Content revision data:
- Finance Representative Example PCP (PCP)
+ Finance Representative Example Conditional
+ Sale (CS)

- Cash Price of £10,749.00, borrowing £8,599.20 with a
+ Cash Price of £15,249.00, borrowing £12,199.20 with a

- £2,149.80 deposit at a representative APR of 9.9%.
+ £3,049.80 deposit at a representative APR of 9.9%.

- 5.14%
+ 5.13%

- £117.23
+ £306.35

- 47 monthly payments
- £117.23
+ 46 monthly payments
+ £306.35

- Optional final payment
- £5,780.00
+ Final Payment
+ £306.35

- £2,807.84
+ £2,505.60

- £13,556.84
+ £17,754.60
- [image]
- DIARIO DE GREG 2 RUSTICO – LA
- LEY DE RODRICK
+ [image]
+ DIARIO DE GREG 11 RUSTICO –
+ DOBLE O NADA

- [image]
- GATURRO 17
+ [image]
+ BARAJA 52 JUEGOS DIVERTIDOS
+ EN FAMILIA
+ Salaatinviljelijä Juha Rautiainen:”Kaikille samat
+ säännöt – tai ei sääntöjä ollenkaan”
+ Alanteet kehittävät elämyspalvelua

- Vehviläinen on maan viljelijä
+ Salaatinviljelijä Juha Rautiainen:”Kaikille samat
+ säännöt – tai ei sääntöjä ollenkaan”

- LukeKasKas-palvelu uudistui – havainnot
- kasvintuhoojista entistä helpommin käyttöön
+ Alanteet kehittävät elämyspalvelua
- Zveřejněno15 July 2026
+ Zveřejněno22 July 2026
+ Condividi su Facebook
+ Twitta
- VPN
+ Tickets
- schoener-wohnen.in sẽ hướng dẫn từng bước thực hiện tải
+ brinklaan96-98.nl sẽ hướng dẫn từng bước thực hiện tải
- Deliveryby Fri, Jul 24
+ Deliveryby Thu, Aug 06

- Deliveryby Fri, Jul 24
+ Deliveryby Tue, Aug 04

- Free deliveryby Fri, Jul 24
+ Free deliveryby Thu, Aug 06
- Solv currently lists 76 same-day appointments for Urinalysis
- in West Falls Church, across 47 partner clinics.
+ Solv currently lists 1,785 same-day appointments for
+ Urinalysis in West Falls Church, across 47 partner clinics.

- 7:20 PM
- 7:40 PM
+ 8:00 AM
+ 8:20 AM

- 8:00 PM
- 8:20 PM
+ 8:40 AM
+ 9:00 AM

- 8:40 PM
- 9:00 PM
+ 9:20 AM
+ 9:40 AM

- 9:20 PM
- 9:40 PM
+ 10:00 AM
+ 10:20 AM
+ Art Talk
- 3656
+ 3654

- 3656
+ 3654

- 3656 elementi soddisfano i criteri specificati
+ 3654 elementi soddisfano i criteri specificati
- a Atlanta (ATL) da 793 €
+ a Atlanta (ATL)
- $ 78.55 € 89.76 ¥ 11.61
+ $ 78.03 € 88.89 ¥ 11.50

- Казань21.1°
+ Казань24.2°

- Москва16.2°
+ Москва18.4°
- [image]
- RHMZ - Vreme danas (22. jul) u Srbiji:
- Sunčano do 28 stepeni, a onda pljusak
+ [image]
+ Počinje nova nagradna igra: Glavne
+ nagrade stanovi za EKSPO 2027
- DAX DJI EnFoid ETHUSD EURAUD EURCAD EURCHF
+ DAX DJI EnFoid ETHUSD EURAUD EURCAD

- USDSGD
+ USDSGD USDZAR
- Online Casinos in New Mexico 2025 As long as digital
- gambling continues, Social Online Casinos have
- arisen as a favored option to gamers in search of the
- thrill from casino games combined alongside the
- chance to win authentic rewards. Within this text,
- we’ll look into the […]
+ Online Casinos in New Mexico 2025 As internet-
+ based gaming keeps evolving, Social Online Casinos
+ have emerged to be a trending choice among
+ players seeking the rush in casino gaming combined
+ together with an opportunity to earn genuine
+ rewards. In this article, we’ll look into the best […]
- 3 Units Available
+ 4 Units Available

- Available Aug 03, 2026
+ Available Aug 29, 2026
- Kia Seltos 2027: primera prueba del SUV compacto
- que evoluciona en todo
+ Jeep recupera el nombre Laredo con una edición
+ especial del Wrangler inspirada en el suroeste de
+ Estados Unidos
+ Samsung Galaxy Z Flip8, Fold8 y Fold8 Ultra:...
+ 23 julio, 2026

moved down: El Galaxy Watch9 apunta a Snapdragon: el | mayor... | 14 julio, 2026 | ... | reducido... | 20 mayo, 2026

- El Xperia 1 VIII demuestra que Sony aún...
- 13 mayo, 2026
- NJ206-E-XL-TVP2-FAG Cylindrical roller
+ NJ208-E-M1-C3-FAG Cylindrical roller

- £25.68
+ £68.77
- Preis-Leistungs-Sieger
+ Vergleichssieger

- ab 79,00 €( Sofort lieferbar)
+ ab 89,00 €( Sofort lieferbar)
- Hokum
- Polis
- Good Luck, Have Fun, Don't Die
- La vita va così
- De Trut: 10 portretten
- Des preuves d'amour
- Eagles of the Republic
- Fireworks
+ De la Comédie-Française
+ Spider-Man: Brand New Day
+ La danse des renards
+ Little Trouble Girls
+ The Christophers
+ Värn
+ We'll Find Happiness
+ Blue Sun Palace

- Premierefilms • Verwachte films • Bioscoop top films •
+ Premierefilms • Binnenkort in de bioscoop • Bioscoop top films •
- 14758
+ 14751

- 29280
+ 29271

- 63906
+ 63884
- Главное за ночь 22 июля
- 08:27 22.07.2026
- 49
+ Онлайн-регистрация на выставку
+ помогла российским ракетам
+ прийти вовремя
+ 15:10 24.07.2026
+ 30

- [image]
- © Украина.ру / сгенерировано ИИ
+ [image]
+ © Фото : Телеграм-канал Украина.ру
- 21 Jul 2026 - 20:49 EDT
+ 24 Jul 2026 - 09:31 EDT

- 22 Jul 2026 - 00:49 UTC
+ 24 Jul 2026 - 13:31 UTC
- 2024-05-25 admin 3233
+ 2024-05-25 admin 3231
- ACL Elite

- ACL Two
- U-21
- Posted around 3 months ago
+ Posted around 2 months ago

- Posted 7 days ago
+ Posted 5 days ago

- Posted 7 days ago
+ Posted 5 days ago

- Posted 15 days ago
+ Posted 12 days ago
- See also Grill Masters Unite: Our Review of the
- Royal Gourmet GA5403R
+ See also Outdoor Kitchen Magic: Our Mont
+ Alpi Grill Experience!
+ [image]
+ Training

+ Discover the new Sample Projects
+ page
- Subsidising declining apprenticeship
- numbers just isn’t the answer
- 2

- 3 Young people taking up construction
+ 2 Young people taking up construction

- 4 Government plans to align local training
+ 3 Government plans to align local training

### WORK REQUEST
Which lines above contain the word "soddisfano"? List them.

### OUTPUT FOR THIS TASK
- 3656 elementi soddisfano i criteri specificati
+ 3654 elementi soddisfano i criteri specificati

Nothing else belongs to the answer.